GI Procedures FAQs

Upper Gastrointestinal Endoscopy


What is upper gastrointestinal (GI) endoscopy?
Upper GI endoscopy is a procedure that uses a lighted, flexible endoscope to see inside the upper GI tract that includes the esophagus, stomach, and duodenum—the first part of the small intestine.

What problems can upper GI endoscopy detect?

  • Ulcers
  • Abnormal growths
  • Precancerous conditions such as Barrett’s esophagus
  • Esophageal strictures
  • Inflammation such as gastritis
  • Hiatal hernia

When is upper GI endoscopy used?
An upper GI endoscopy is used to biopsy the tissue in the upper GI tract by removing a small piece of tissue to examine with a microscope.  This procedure helps determine the cause of symptoms like abdominal pain, nausea or vomiting, reflux, weight loss and bleeding.  It is frequently used to diagnose the cause of swallowing difficulties.
Upper GI endoscopy can also be used to remove objects like food, and to treat conditions such as bleeding ulcers.

How to Prepare for Upper GI Endoscopy
No eating or drinking 8 hours before the procedure.  Also avoid smoking and gum chewing.  Some medications and vitamins may be prohibited so tell your doctor about all of your health conditions before your upper GI endoscopy.
You will be sedated for this procedure so driving is not permitted for 12 to 24 hours after an upper GI endoscopy.
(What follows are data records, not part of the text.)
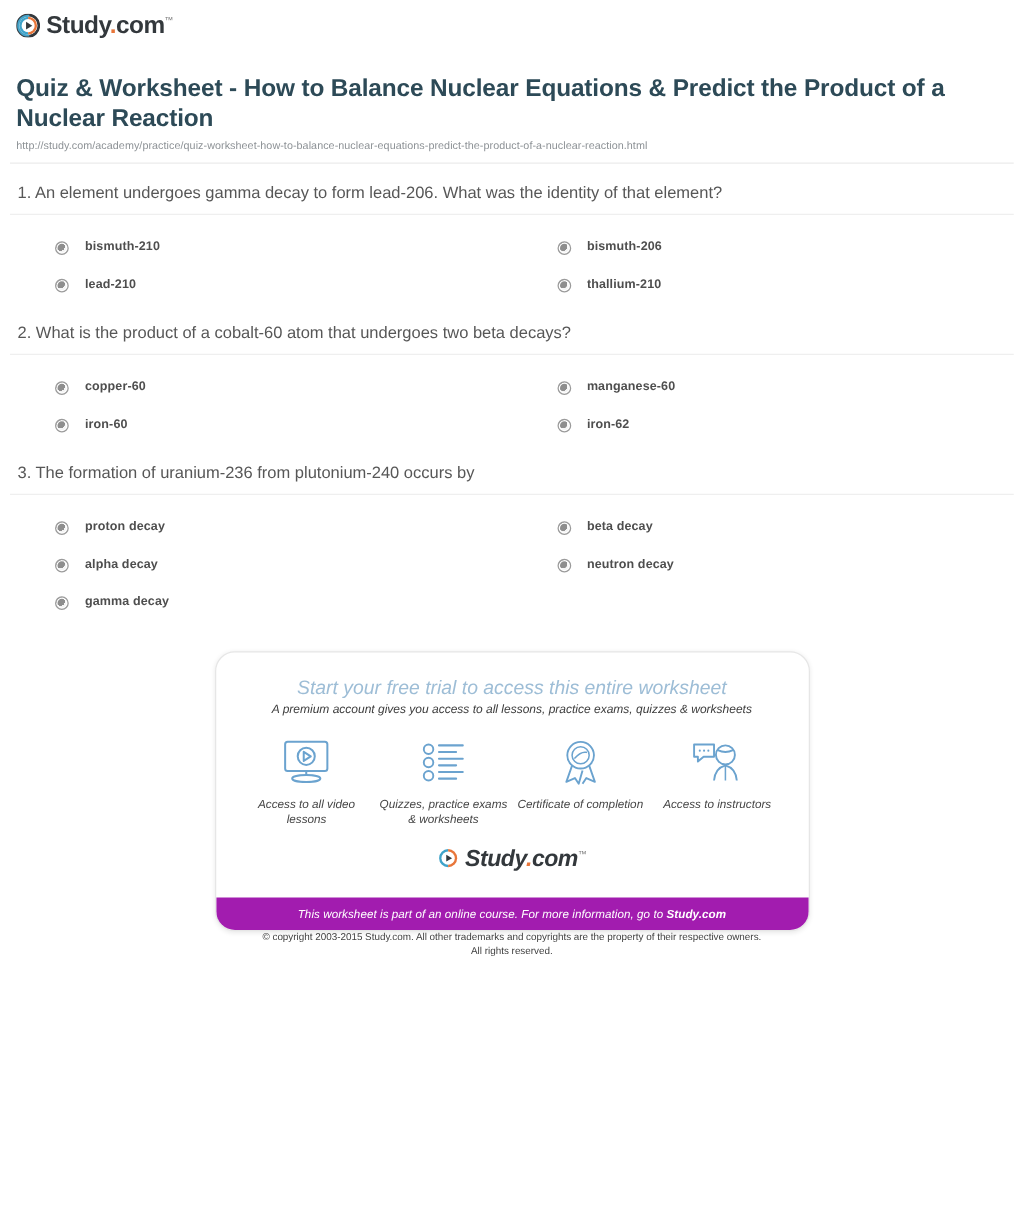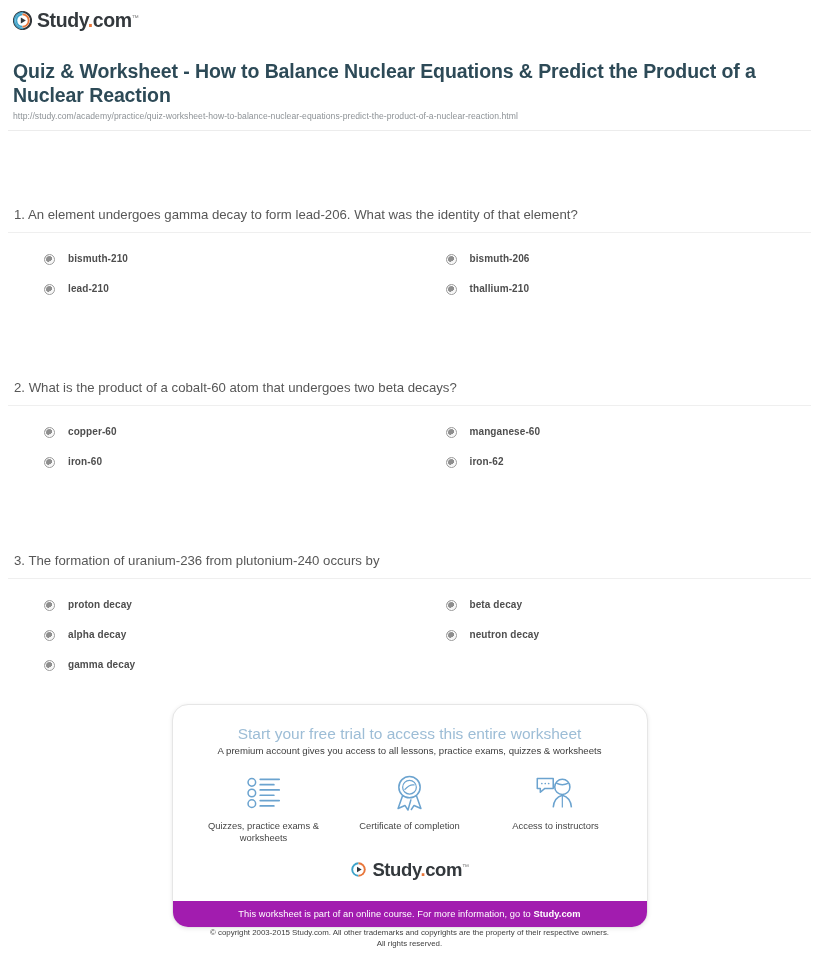"1. An element undergoes gamma" .question { margin-top: 48px -> none; padding-top: 27px -> 14px }
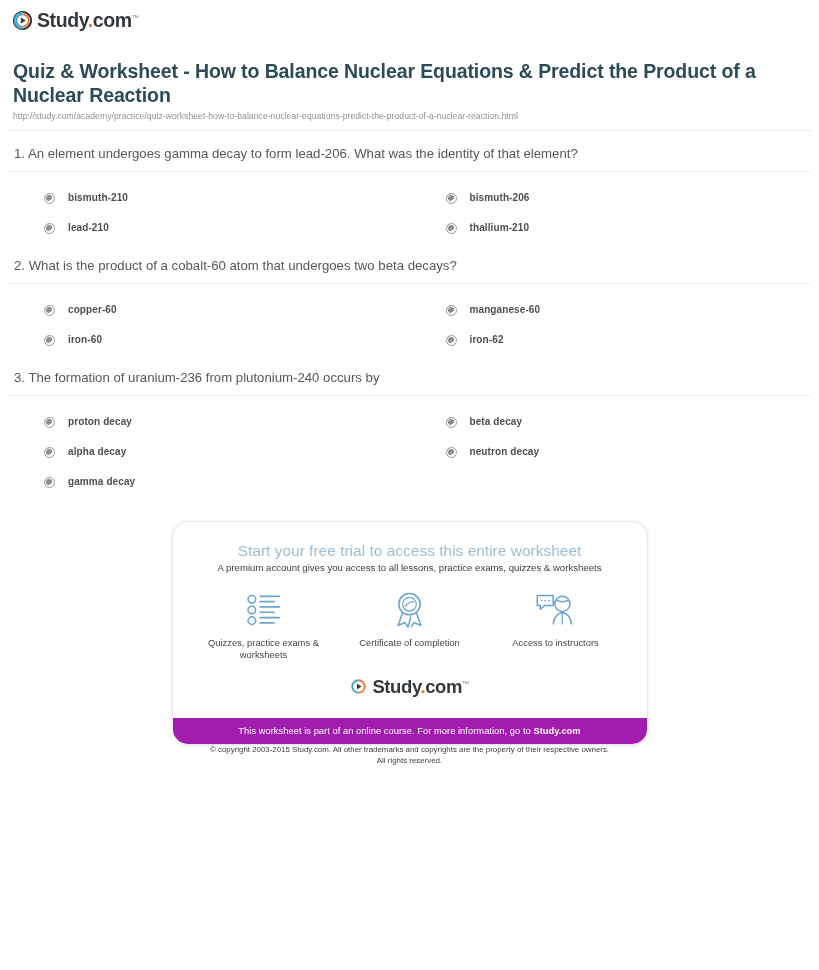"Start your free trial to" .promo { font-style: none -> italic }
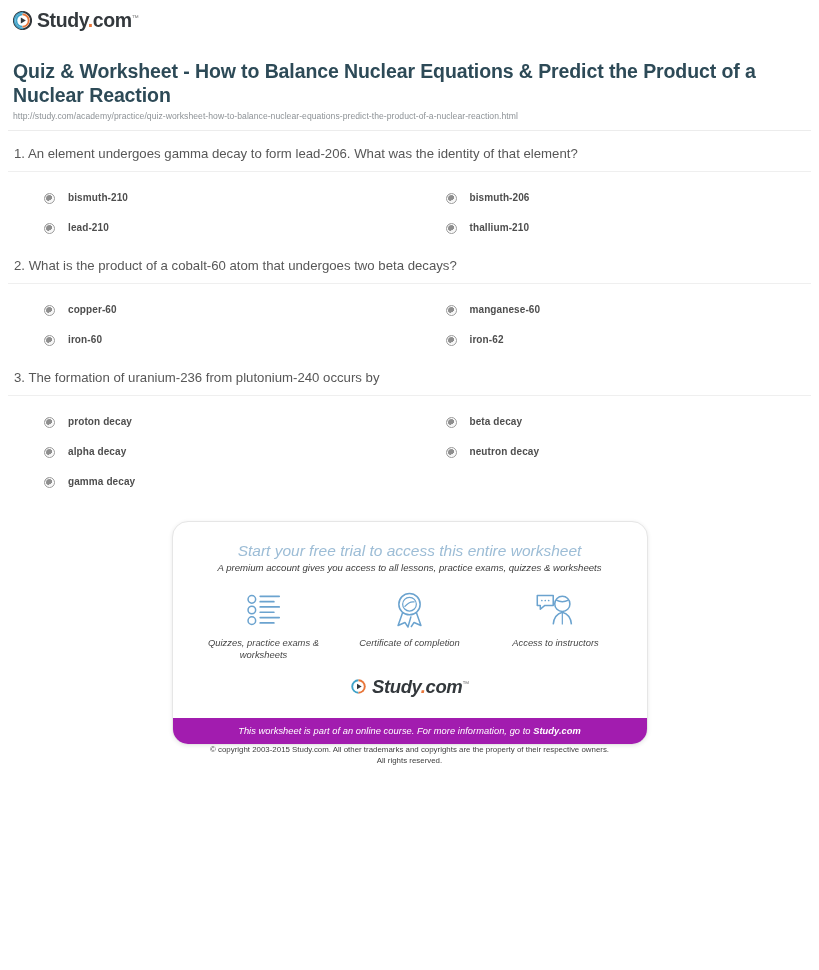"Access to all video lessons" div.feature { html: none -> <div> <div> <svg> <rect></rect> <circle></circle> <path></path> <path></path> <ellipse></ellipse> </svg> </div> <div>Access to all video lessons</div> </div> }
How is upper GI endoscopy performed?
Patients are sedated to numb the throat and calm the gag reflux.  Then an endoscope with a small camera is fed down the esophagus into the stomach and duodenum.  A video image is transmitted to a monitor to view the intestinal lining.  During the upper GI endoscopy air is pumped through the endoscope to inflate the stomach making it easier to see.  The doctor can also use special tools during the procedure to perform biopsies, stop bleeding and to remove abnormal growths.